What is an Agile Organization? (Dynamic Capabilities)


  • Dynamic Capabilities reached more than 120,000 publications in Google Scholar since its beginning. It is a rising topic amongst strategy academic writings.

    In the past, companies became competitive if they were able to possess and sustain a “bundle” of resources, considered “more special” than its competitors.

    However, in today's business environment, to obtain superior performance, it is necessary to create specific integration capabilities, based on renewal and recombination of those strategic resources. This is so-called Dynamic Capabilities.

     Thought this approach seems to be new, it was first adopted by Schumpeter in 1934 with the economic theory of "creative destruction."

     Below, there are some characteristics of dynamic capabilities, and actions that should be on the menu of every good CEO (or at least of those who like to pronounce the phrase: sustainable competitive advantage) :)

    Dynamic Capabilities help the company to unleash from its historical dependencies

    Every organization has characteristics inherited along the time, through its social relations and assimilated values. For example, many companies are known for slowness in its internal processes, with a negative impact on the "core business".

    Due to the strong appeal in interactions with the external business environment, dynamic capabilities help the company to break away from path dependencies. They do this by recombining resources using transformational methods.

    They are based on "learning by doing" rather than "learning before doing"

    Considering high volatility markets, dynamic capabilities are defined as simple, experimental, based on tacit (ad-hoc), interactive (non-linear) knowledge, supported by fragile processes with low predictability potential.

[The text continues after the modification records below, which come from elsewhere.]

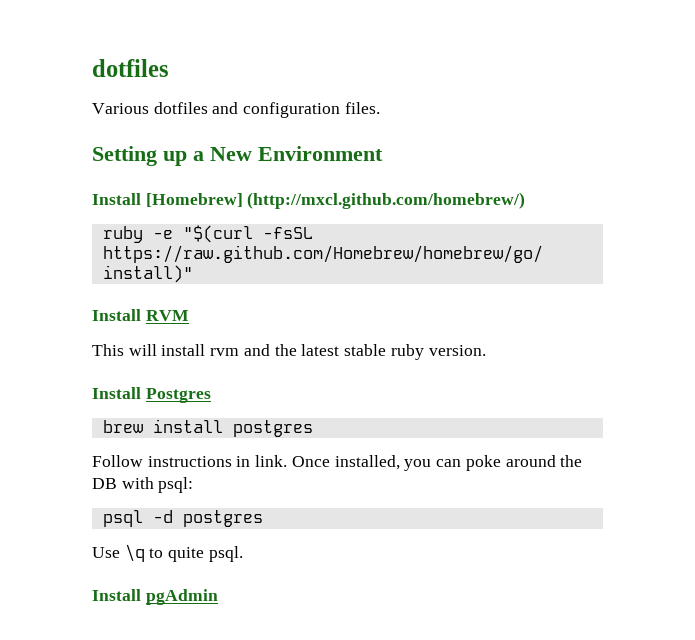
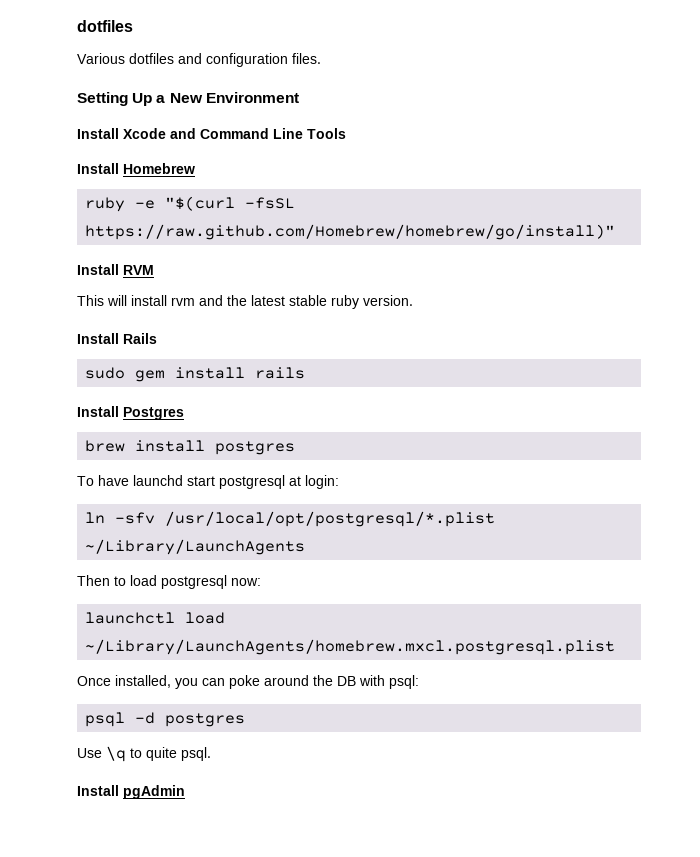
- Setting up a New Environment
+ Setting Up a New Environment
- Install [Homebrew] (http://mxcl.github.com/homebrew/)
+ Install Xcode and Command Line Tools
+ Install Homebrew
+ Install Rails
+ sudo gem install rails
- Follow instructions in link. Once installed, you can poke around the DB with psql:
+ To have launchd start postgresql at login:
+ ln -sfv /usr/local/opt/postgresql/*.plist ~/Library/LaunchAgents
+ Then to load postgresql now:
+ launchctl load ~/Library/LaunchAgents/homebrew.mxcl.postgresql.plist
+ Once installed, you can poke around the DB with psql:

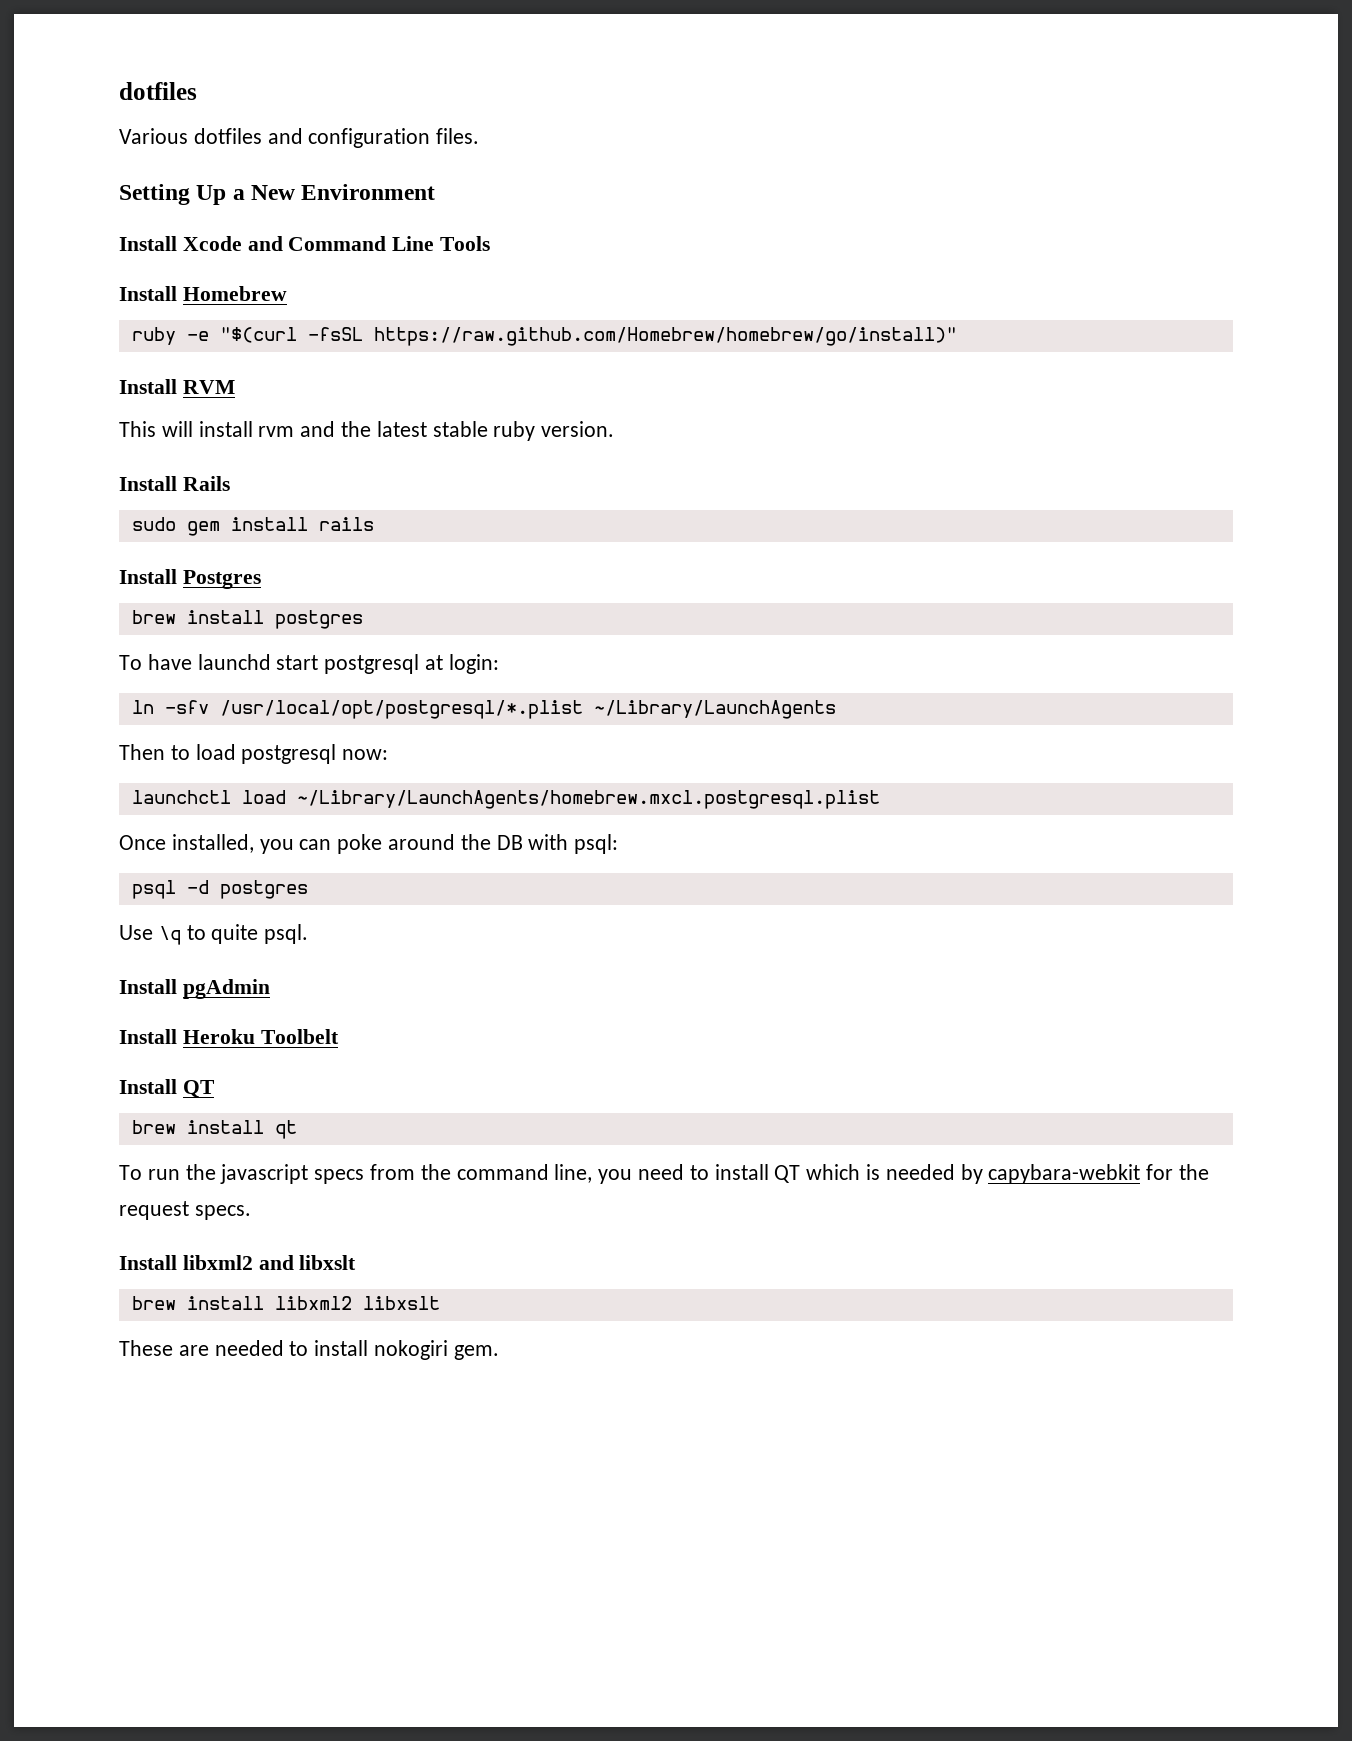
+ Install Heroku Toolbelt
+ Install QT
+ brew install qt
+ To run the javascript specs from the command line, you need to install QT which is needed by capybara-webkit for the request specs.
+ Install libxml2 and libxslt
+ brew install libxml2 libxslt
+ These are needed to install nokogiri gem.

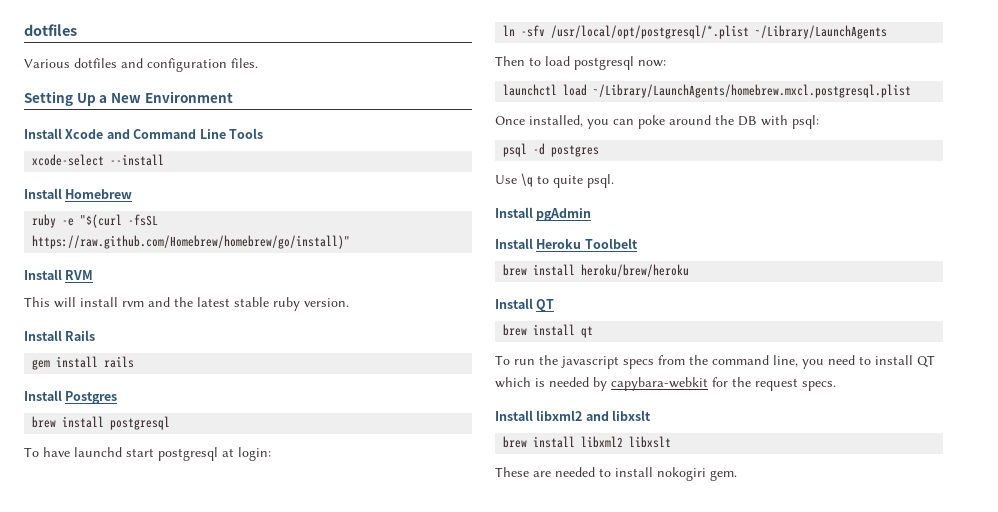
+ xcode-select --install
- sudo gem install rails
+ gem install rails
- brew install postgres
+ brew install postgresql
+ brew install heroku/brew/heroku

    That leads to a contingency approach, depending on the type of business environment. In highly turbulent markets, dynamic capabilities are developed through recombination of resources and creation of real-time knowledge for solving a given problem.

    This change in organizational culture can be realized in agile methods, that emphasizes delivered product over extensive documentation, this latter is created only after having "ex-post" consensus.

    They strongly depend on managerial actions

    This conceptual model has a great emphasis on the role of Top Management, decisive to create mechanisms to incentive dynamic capacities development.

    The critical mass of empirical studies identifies some factors:

  • create real-time information systems;
  • encourage cross-functional (matrix) organizational relationships and less hierarchical structures;
  • promote an intensive level of communication among people involved in technology creation process (shared physical environments and internal social networks are good examples;
  • create continuous improvement mechanisms to reward employees who discover optimization in business processes, say a better manner to have the same outcome (I miss the total quality programs of the 1990s, and their champions who seemed more like preachers, even quoted the Bible);
  • establish mechanisms for exchanging experiences transforming tacit knowledge to explicit; 
  • Promote at all costs a corporate mentality based on transparency, and openness for changes (be hot or cold, but not lukewarm, said that quality master). :)

 

A good example is a cultivation of emerging technologies that are not immediately applicable and may not even be effectively applied in the long term. The point here is to create an environment conducive to the evolution of organizational capabilities, and the market dictates the pace.

Finally, extremely volatile markets tend to promote more intensively development of strategic organizational capacities. For markets with moderate dynamism, it is necessary to impose a greater managerial incentive to their formation and growth.

To learn more:

A framework for sustainable ERP value. Jain, V. (2008) Faculty of School of Business of The George Washington University - Doctoral Dissertation Degree of Philosophy

Explicating dynamic capabilities: the nature and micro-foundations of (sustainable) enterprise performance. Teece, D. J. (2007). Strategic management journal, 28(13), 1319-1350.

They are leveraged by complementarity and co-creation/co-specialization

In its dimension of recombining existing resources to face the threats of the external environment, there is value creation through the co-creation and complementarity of these assets. For example, multidisciplinary teams working together in a Scrum DevTeam.

They are fostered by mission-critical clusters

Meanwhile, it is difficult to change the organizational culture as a whole, that is possible when mission-critical clusters are created. Those structures are aimed to promote changes from the inside out. As good examples, digital transformation areas, created by several companies, managed by agile methods.

We can think about a large circle representing the company and its traditional form, and within this, small circles representing the "clusters".

They have strong relationship with market research/shaping

Dynamic capabilities are developed when the company encourages its internal groups in market research and development.